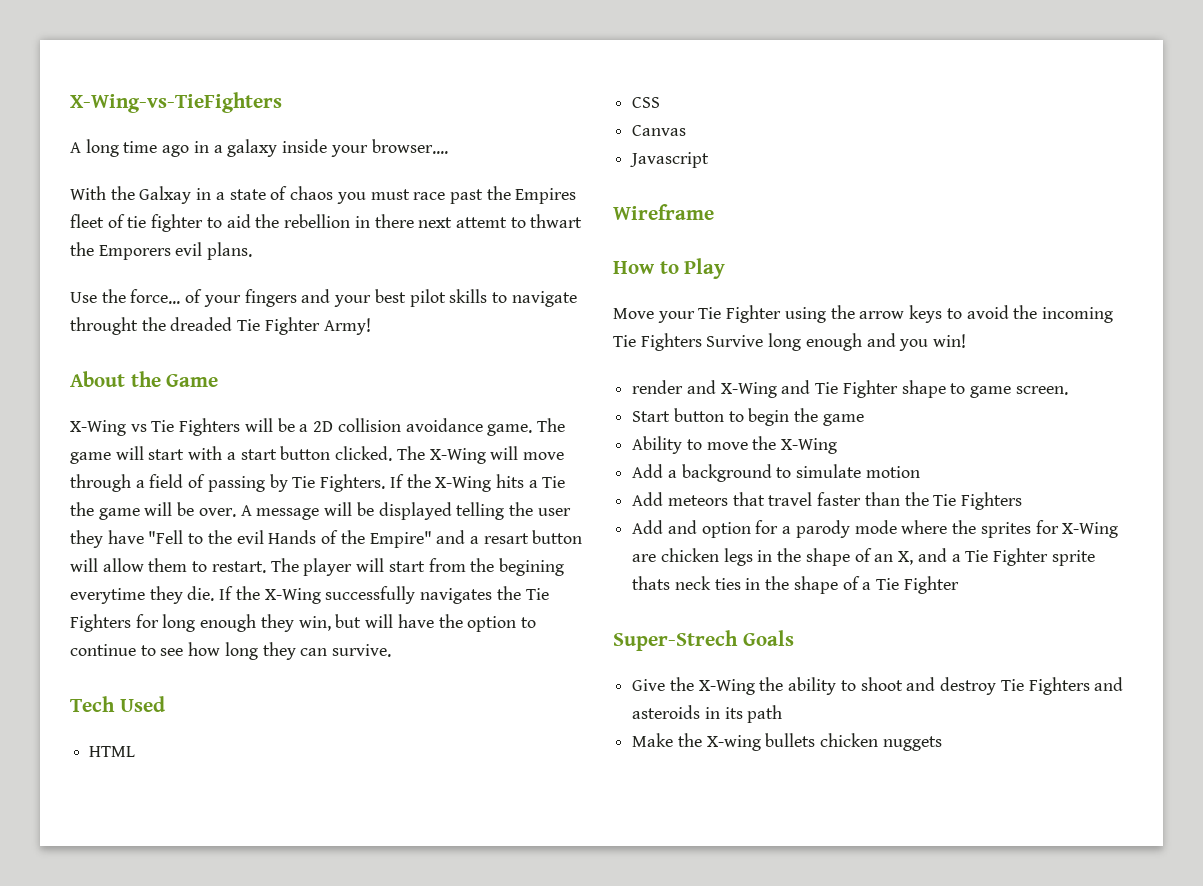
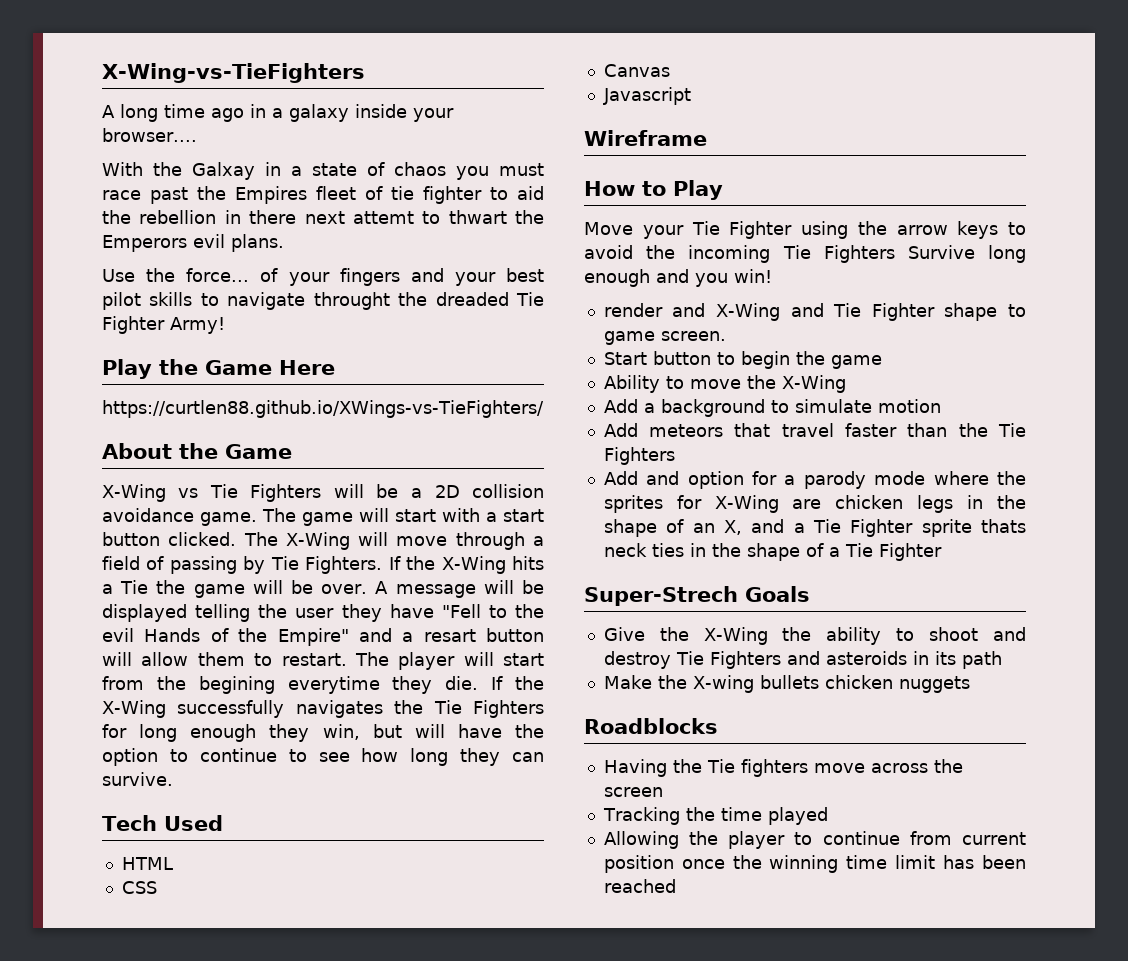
[98,245,171,260] Emporers -> [102,235,187,252] Emperors
(371, 326) none -> [102,359,335,379] [102,400,544,418] // Play the Game Here // https://curtlen88.github.io/XWings-vs-TieFighters/
(942, 743) none -> [584,718,718,734] [603,759,963,777] [603,787,663,797] [602,807,828,825] [603,831,1026,849] [603,855,1026,873] [603,879,676,893] // Roadblocks // Having the Tie fighters move across the screen // Tracking the time played // Allowing the player to continue from current position once the winning time limit has been reached

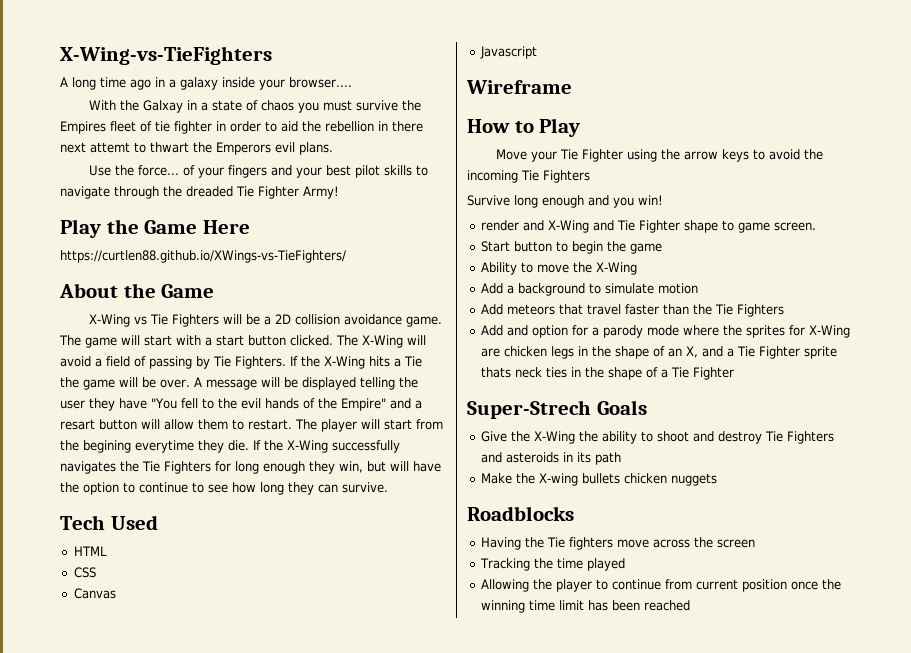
[102,187,188,204] race past -> [355,100,398,111] survive
(482, 195) none -> [216,121,261,132] in order
[313,292,390,310] throught -> [114,186,159,199] through
[396,532,525,550] move through -> [60,356,91,367] avoid
[441,604,481,618] "Fell -> [151,398,198,409] "You fell
[144,628,201,642] Hands -> [264,398,299,409] hands
(895, 254) none -> (590, 176) //

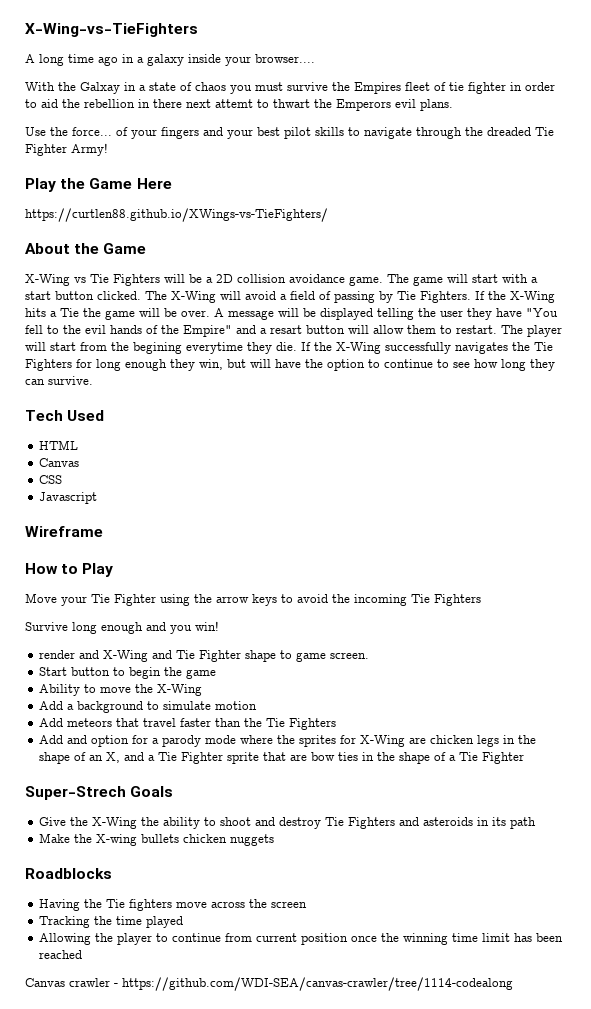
(107, 551) none -> [38,458,79,467] // Canvas
[73,588,116,599] // Canvas -> (62, 479) none
[480,367,542,378] thats neck -> [262,752,335,761] that are bow
(690, 605) none -> [25,977,513,991] // Canvas crawler - https://github.com/WDI-SEA/canvas-crawler/tree/1114-codealong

---+---

:: Required action ::
Leaving out only the pictures, return the material above unchanged.

:: Solved problem ::
[98,245,171,260] Emporers -> [102,235,187,252] Emperors
(371, 326) none -> [102,359,335,379] [102,400,544,418] // Play the Game Here // https://curtlen88.github.io/XWings-vs-TieFighters/
(942, 743) none -> [584,718,718,734] [603,759,963,777] [603,787,663,797] [602,807,828,825] [603,831,1026,849] [603,855,1026,873] [603,879,676,893] // Roadblocks // Having the Tie fighters move across the screen // Tracking the time played // Allowing the player to continue from current position once the winning time limit has been reached

[102,187,188,204] race past -> [355,100,398,111] survive
(482, 195) none -> [216,121,261,132] in order
[313,292,390,310] throught -> [114,186,159,199] through
[396,532,525,550] move through -> [60,356,91,367] avoid
[441,604,481,618] "Fell -> [151,398,198,409] "You fell
[144,628,201,642] Hands -> [264,398,299,409] hands
(895, 254) none -> (590, 176) //

(107, 551) none -> [38,458,79,467] // Canvas
[73,588,116,599] // Canvas -> (62, 479) none
[480,367,542,378] thats neck -> [262,752,335,761] that are bow
(690, 605) none -> [25,977,513,991] // Canvas crawler - https://github.com/WDI-SEA/canvas-crawler/tree/1114-codealong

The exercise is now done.